◆ **What is expected**: Starting from the top of the entries below and ending with the line containing "(348, 333) none -> [453,358,517,377] usually", restate every line word for word, pictures omitted.
**** Supplied entries ****
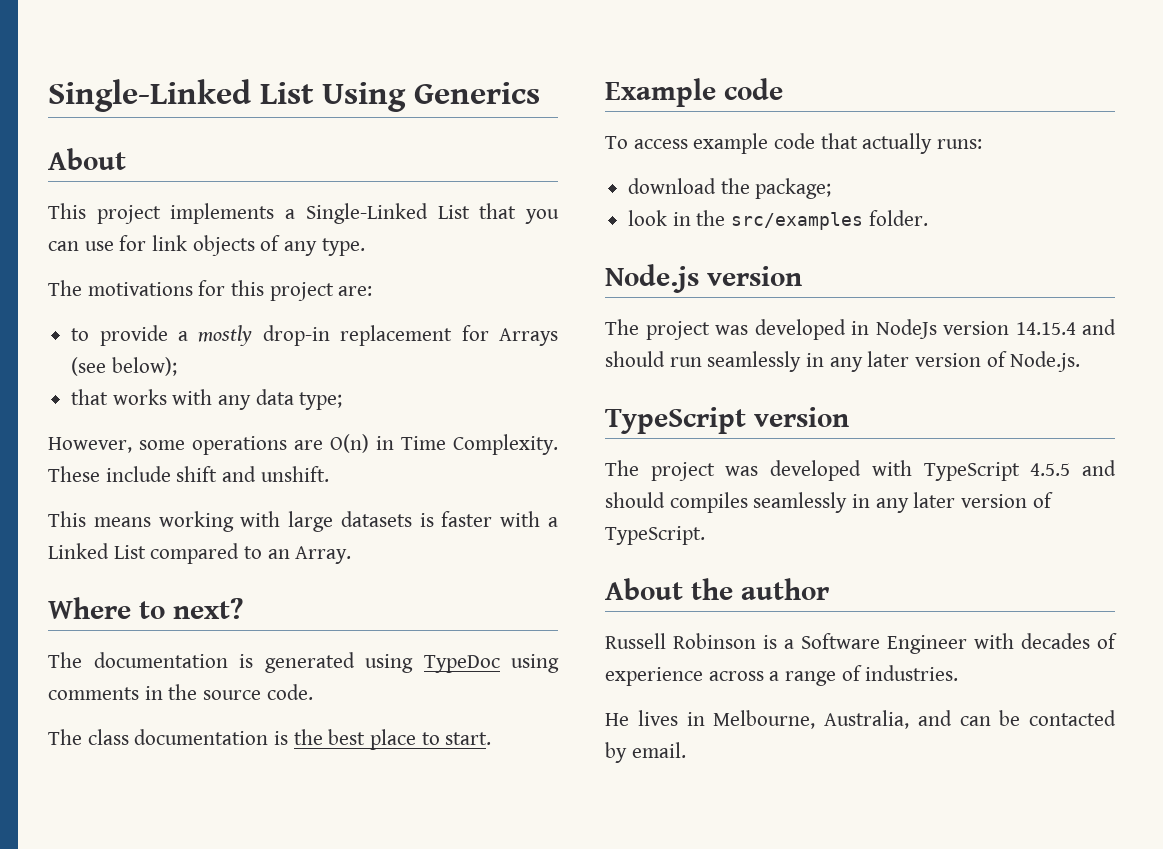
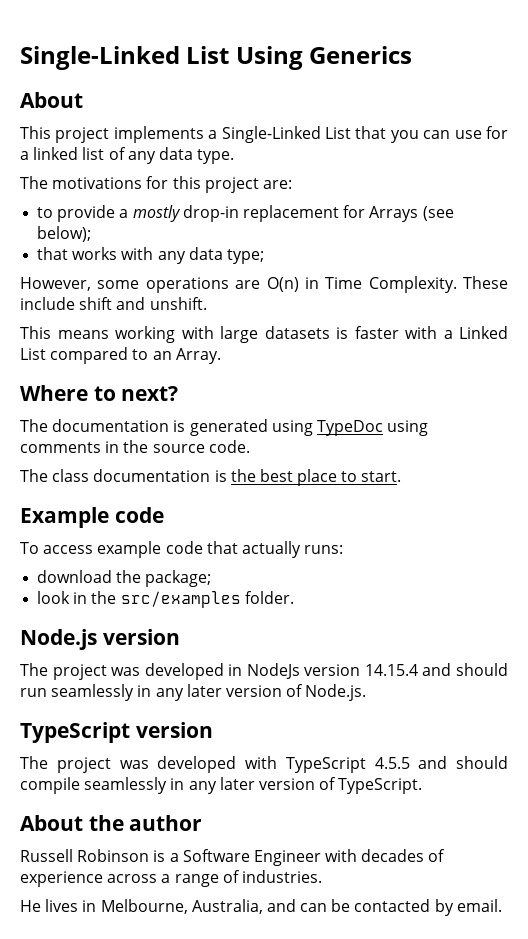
[152,235,255,256] link objects -> [20,147,105,160] a linked list
(318, 248) none -> [158,147,193,160] data
[669,492,748,513] compiles -> [20,777,80,794] compile

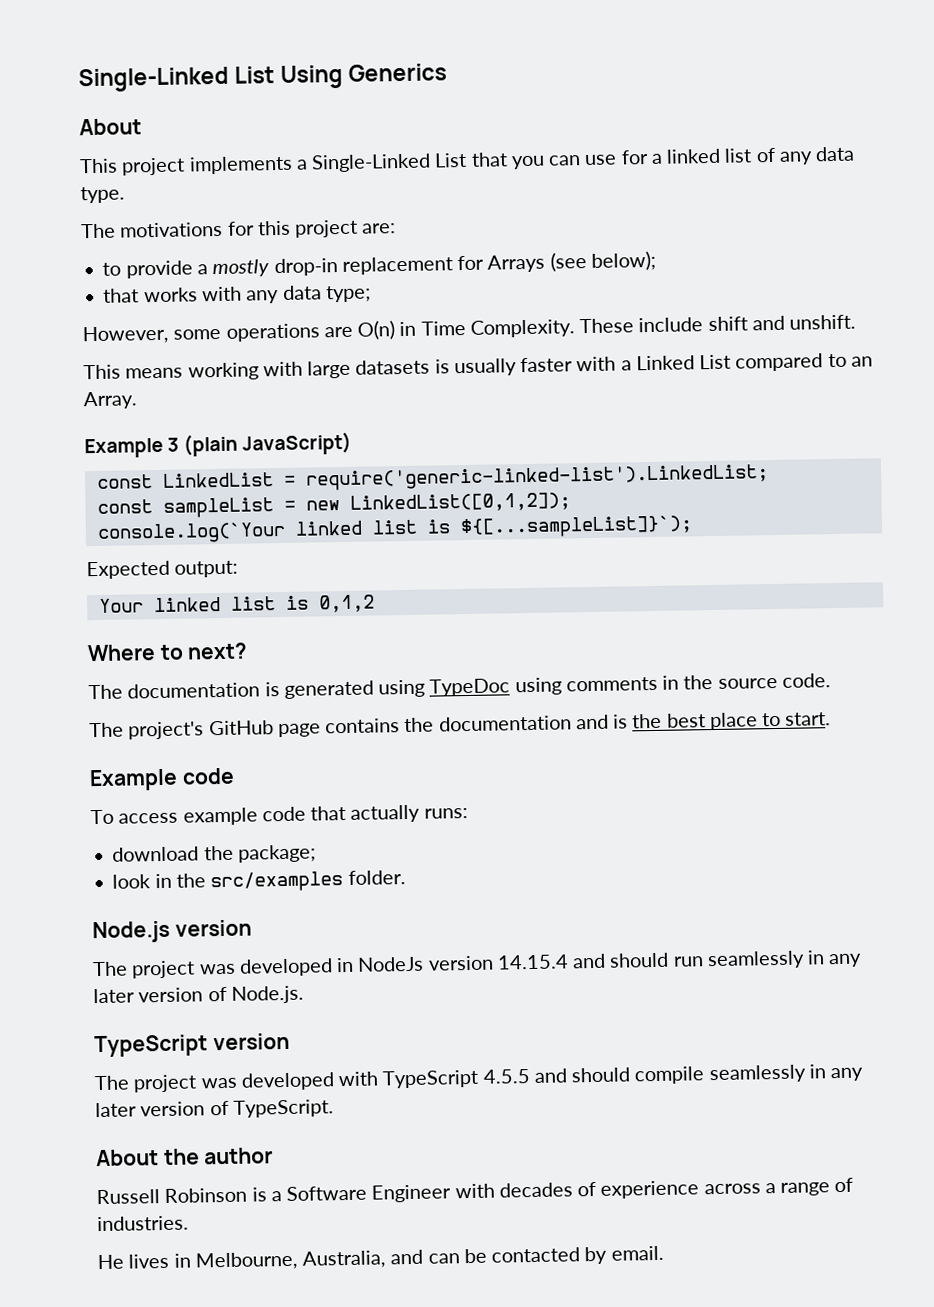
(348, 333) none -> [453,358,517,377] usually
(221, 356) none -> [84,431,353,459] [96,464,769,491] [96,492,571,518] [96,515,693,544] [86,560,239,580] [98,594,375,613] // Example 3 (plain JavaScript) // const LinkedList = require('generic-linked-list').LinkedList; // const sampleList = new LinkedList([0,1,2]); // console.log(`Your linked list is ${[...sampleList]}`); // Expected output: // Your linked list is 0,1,2
[52,469,211,482] class documentation -> [128,714,609,740] project's GitHub page contains the documentation and

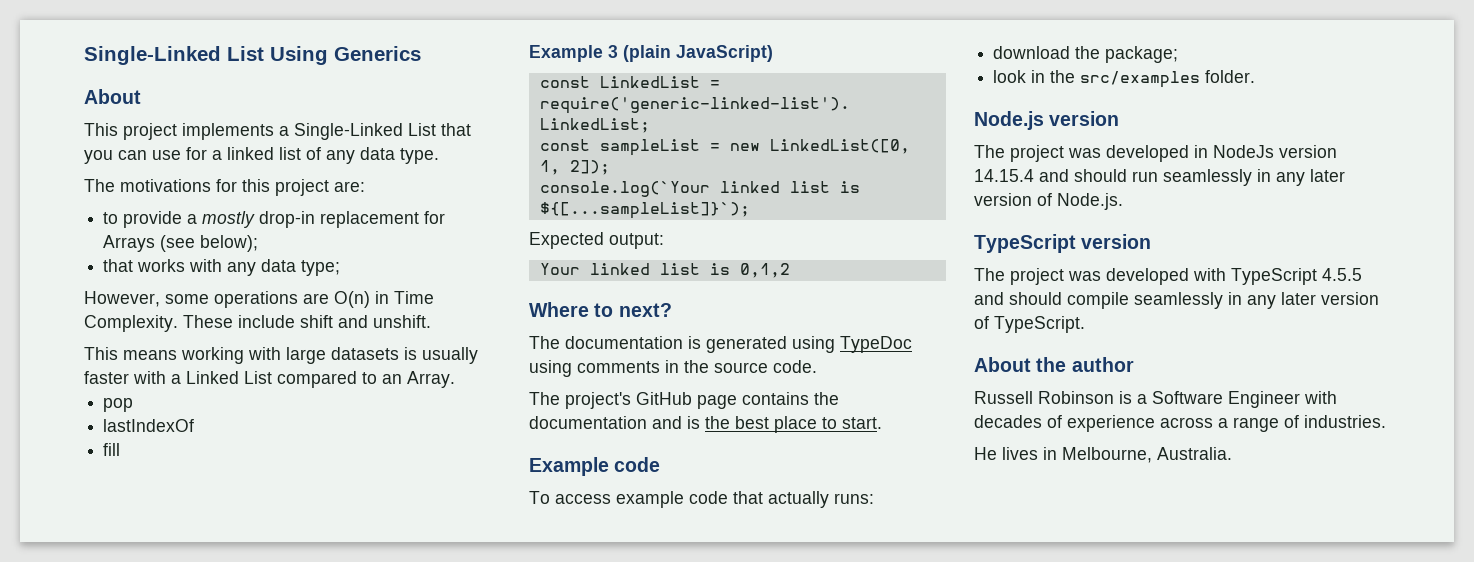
(137, 400) none -> [103,398,134,412] [103,419,195,432] [103,443,121,456] // pop // lastIndexOf // fill
[349,492,571,513] LinkedList([0,1,2]); -> [769,139,910,154] [539,160,610,175] LinkedList([0, 1, 2]);
[302,1245,664,1269] Australia, and can be contacted by email. -> [1157,447,1232,460] Australia.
****
◆ **Exercise result**:
[152,235,255,256] link objects -> [20,147,105,160] a linked list
(318, 248) none -> [158,147,193,160] data
[669,492,748,513] compiles -> [20,777,80,794] compile

(348, 333) none -> [453,358,517,377] usually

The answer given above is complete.